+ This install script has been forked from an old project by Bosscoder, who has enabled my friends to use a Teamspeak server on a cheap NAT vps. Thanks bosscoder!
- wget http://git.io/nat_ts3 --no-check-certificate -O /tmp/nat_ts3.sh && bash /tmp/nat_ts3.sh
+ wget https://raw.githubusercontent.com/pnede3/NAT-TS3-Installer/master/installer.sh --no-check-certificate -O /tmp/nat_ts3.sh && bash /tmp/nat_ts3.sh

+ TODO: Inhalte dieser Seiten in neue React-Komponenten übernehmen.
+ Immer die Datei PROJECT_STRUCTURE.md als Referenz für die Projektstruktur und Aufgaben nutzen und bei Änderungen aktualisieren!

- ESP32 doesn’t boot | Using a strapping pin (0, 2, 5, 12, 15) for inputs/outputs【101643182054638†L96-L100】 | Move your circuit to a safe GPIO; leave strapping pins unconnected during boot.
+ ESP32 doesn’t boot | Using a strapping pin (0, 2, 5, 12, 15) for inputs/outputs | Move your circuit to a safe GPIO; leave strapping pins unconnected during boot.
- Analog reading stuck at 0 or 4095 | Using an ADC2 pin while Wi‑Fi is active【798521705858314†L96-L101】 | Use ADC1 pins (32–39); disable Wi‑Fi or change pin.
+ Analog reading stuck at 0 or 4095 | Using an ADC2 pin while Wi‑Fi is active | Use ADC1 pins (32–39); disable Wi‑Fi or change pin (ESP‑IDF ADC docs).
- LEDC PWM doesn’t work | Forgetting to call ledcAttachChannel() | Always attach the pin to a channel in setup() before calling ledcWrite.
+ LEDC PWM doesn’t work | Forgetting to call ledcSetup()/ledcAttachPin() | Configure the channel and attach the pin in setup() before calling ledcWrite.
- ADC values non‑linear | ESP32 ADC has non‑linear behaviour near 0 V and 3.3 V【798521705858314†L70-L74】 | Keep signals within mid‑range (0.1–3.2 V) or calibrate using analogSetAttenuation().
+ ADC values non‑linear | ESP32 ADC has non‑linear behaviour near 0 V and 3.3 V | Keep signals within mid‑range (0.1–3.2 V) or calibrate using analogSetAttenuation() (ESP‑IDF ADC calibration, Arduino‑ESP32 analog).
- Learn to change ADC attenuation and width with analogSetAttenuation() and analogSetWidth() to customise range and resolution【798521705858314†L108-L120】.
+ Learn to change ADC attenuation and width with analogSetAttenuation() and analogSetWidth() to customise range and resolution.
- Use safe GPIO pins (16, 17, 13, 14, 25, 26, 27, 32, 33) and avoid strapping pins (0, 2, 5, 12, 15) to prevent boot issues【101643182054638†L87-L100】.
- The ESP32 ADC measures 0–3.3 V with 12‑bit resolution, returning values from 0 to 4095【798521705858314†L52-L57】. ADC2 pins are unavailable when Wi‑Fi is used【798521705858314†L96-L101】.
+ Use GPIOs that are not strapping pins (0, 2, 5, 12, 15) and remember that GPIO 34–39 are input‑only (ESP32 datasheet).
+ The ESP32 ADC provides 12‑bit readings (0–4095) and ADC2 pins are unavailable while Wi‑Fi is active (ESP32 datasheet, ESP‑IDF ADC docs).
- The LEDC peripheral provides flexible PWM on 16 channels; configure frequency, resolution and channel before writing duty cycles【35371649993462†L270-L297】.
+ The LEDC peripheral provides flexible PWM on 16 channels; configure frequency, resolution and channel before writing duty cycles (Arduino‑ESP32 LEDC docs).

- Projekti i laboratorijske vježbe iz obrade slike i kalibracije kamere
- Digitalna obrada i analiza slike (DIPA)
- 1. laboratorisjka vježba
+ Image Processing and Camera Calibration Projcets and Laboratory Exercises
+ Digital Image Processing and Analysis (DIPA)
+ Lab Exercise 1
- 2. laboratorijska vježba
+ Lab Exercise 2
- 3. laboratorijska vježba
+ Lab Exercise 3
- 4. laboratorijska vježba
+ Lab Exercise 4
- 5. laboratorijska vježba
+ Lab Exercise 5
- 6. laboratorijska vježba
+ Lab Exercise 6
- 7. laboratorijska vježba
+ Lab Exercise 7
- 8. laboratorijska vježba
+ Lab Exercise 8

------------------------------------

## Exercise directions
Which lines above contain the word "GPIO"? Copy each of them.

## Output for this task
- ESP32 doesn’t boot | Using a strapping pin (0, 2, 5, 12, 15) for inputs/outputs【101643182054638†L96-L100】 | Move your circuit to a safe GPIO; leave strapping pins unconnected during boot.
+ ESP32 doesn’t boot | Using a strapping pin (0, 2, 5, 12, 15) for inputs/outputs | Move your circuit to a safe GPIO; leave strapping pins unconnected during boot.
- Use safe GPIO pins (16, 17, 13, 14, 25, 26, 27, 32, 33) and avoid strapping pins (0, 2, 5, 12, 15) to prevent boot issues【101643182054638†L87-L100】.
+ Use GPIOs that are not strapping pins (0, 2, 5, 12, 15) and remember that GPIO 34–39 are input‑only (ESP32 datasheet).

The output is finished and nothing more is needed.